Should I make one to try?
Comments, suggestions, tips are appreciated!


----------



## Loren (May 30, 2008)

Carbon steel is preferred generally because it is not
hard to sharpen and holds an edge well. It's also
cheaper I think. I know there are some fine stainless
steels but the stainless knives I have used don't
seem to hold an edge very well - which isn't a big deal
in the kitchen but for cutting wood it matters.


----------



## Dusty56 (Apr 20, 2008)

Stainless is too soft to hold an edge well.


----------



## Alexandre (May 26, 2012)

Ehh, 318 stainless steel is pretty hard… Harder then Bi-metal and basically, to drill stainless steel, you need LOTS OF LUBRICANTS and a cobalt drill bit.
Also, Stainless steel doesn't rust.
I'll probably start building one, and get a rough bevel using 80 grit wet/dry sandpaper.
WISH ME LUCK 
More comments, tips and suggestions are APPRECIATED!


----------



## crank49 (Apr 7, 2010)

318 stainless is soft.
All of the 300 series are very good for corosion resistance, tough and hard to drill, but still soft.
It contains about 8% chromium which is hard, but about 18% nickel which is very soft.
Also, the 300 series have very low carbon can not be hardened.

The 400 series have higher levels of carbon and can be hardened. That is why they are used in knives.
Even the hardest stainless is only around 55 to 60 rockwell C hardness which is at the low end of what makes a good chisel or knife.

I wouldn't waste my time on a stainless chisel.
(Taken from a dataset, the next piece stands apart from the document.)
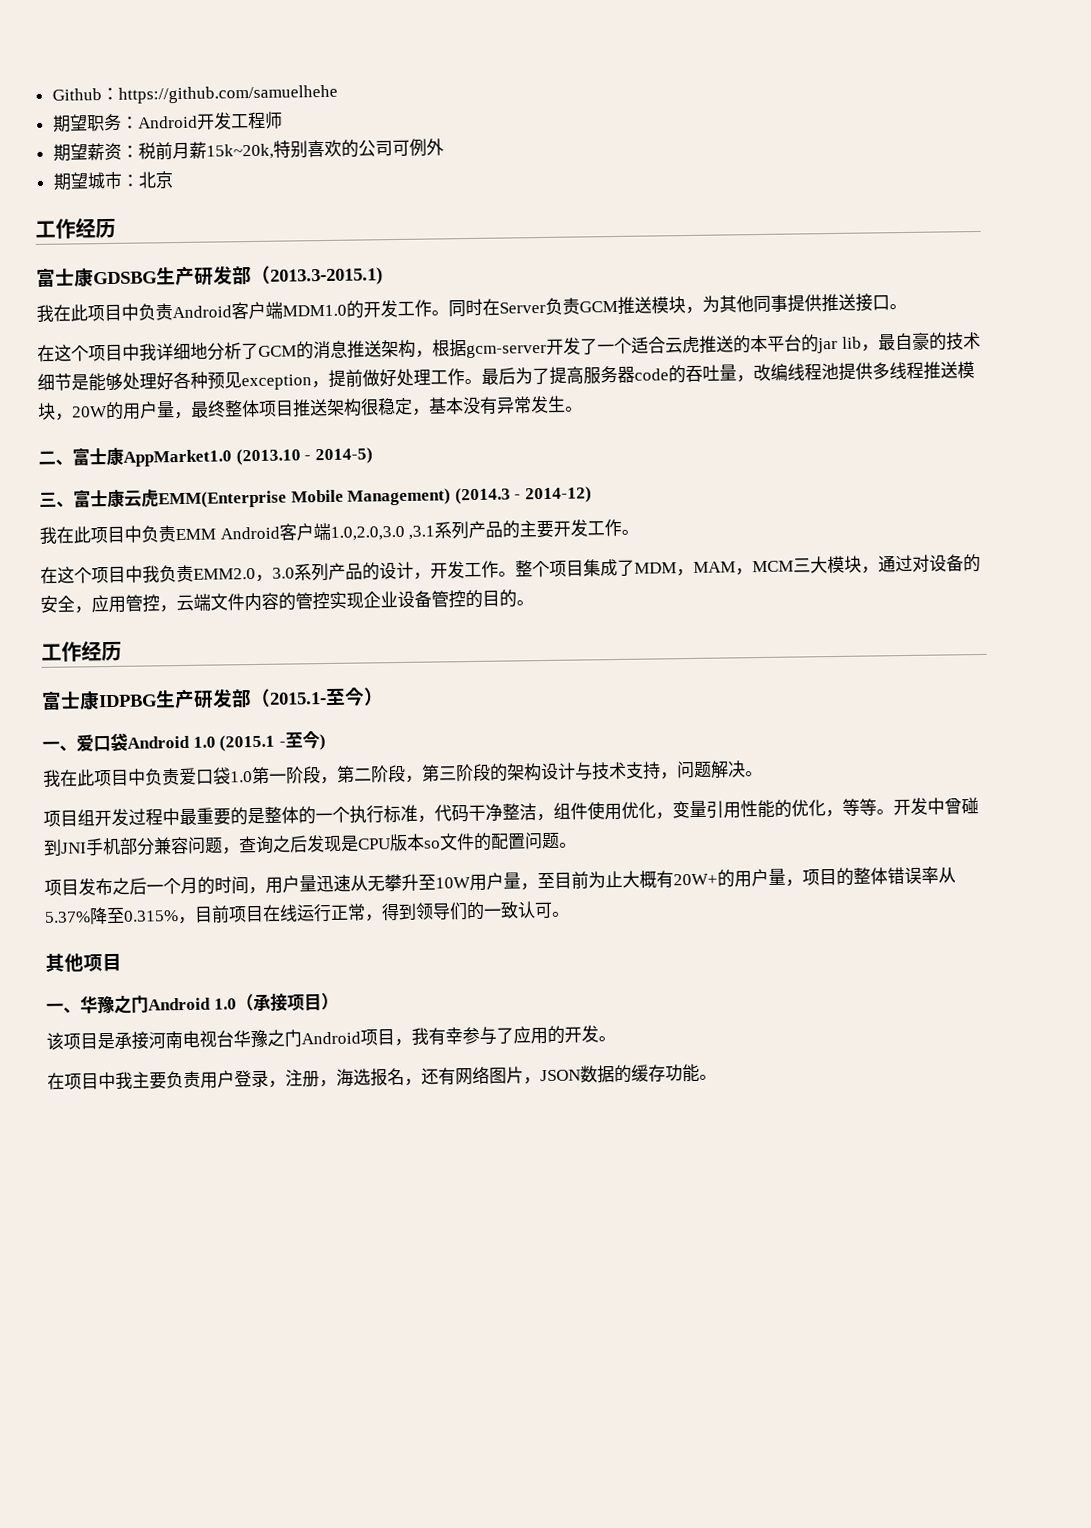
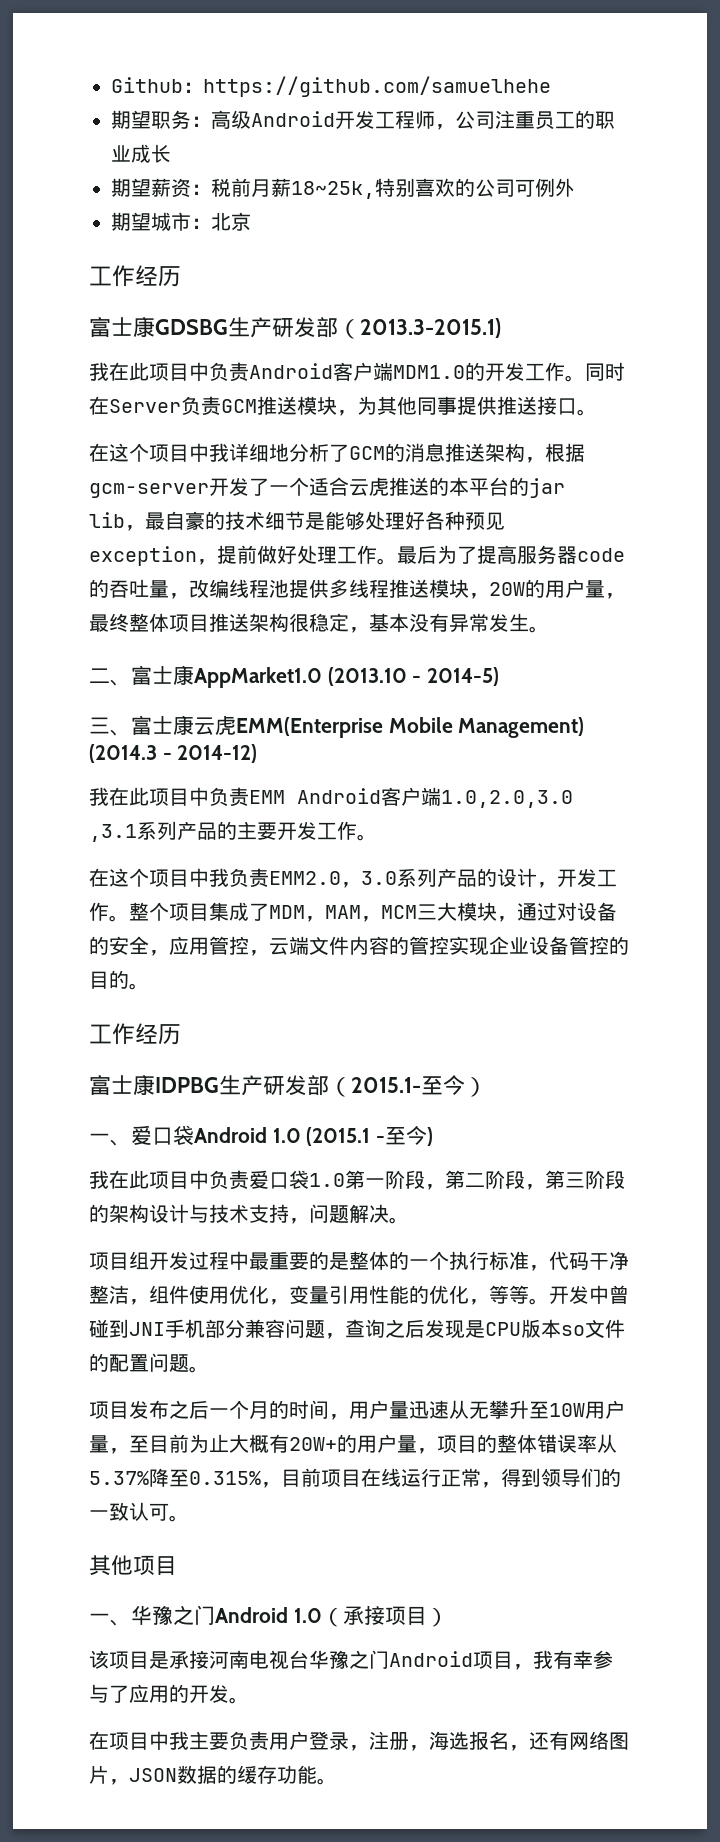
(139, 122) none -> [211,110,251,129] 高级
(283, 120) none -> [435,110,615,130] [111,144,171,163] ，公司注重员工的职业成长
[205,143,274,160] 15k~20k, -> [291,181,375,199] 18~25k,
It will be very hard to sharpen and will lose its edge very fast.
Even the 400 series, like surgical 440 steel will loose its edge quicker than carbon steel and will be horroble to sharpen.


----------



## Dusty56 (Apr 20, 2008)

Alexandre , You seem to have already convinced yourself to make it so…...

*Do what you want to do , you're going to anyway !*


----------



## vipond33 (Jul 25, 2011)

I have seen stainless steel chisels, used by bone surgeons and they are very pretty with sculpted solid steel handles, but they exist only for two reasons. One is they can be autoclaved to death again and again, the other is that somebody else sharpens them every single time they are used. Does this sound like you?


----------



## 33706 (Mar 5, 2008)

A stainless steel chisel would be the smart choice, when carving table centerpiece ice sculptures for a wedding or party. If I had the stock, I'd try it!


----------



## Alexandre (May 26, 2012)

Yup!
It's gonna be a chisel with:
A maple handle.
5-6" long blade
25 degree bevel.


----------



## bandit571 (Jan 20, 2011)

I think I have a couple SS chisels. Stanley Atha ones, both are Cold Chisels. Never had a spot of rust on them, ever. 3/8", and 1/2" wide.


----------



## PurpLev (May 30, 2008)

sounds like you'll make it anyways.

but for sake of keeping this thread informative - a SS chisel is a horrible idea for woodworking - the edge will be lost quickly and it'll be a pain to resharpen as opposed to CS. it is good for application that might be dealing with moisture induced environments, and in those cases those edges are kept sharp more often than a WW might want to work on it.

now - I know it sounds like a great idea so that you won't have rust on your chisels in theory , but in practice, if you use your tools, and care for them - you won't get rust on your CS chisels either - I have never had any rust on mine - and none are stainless.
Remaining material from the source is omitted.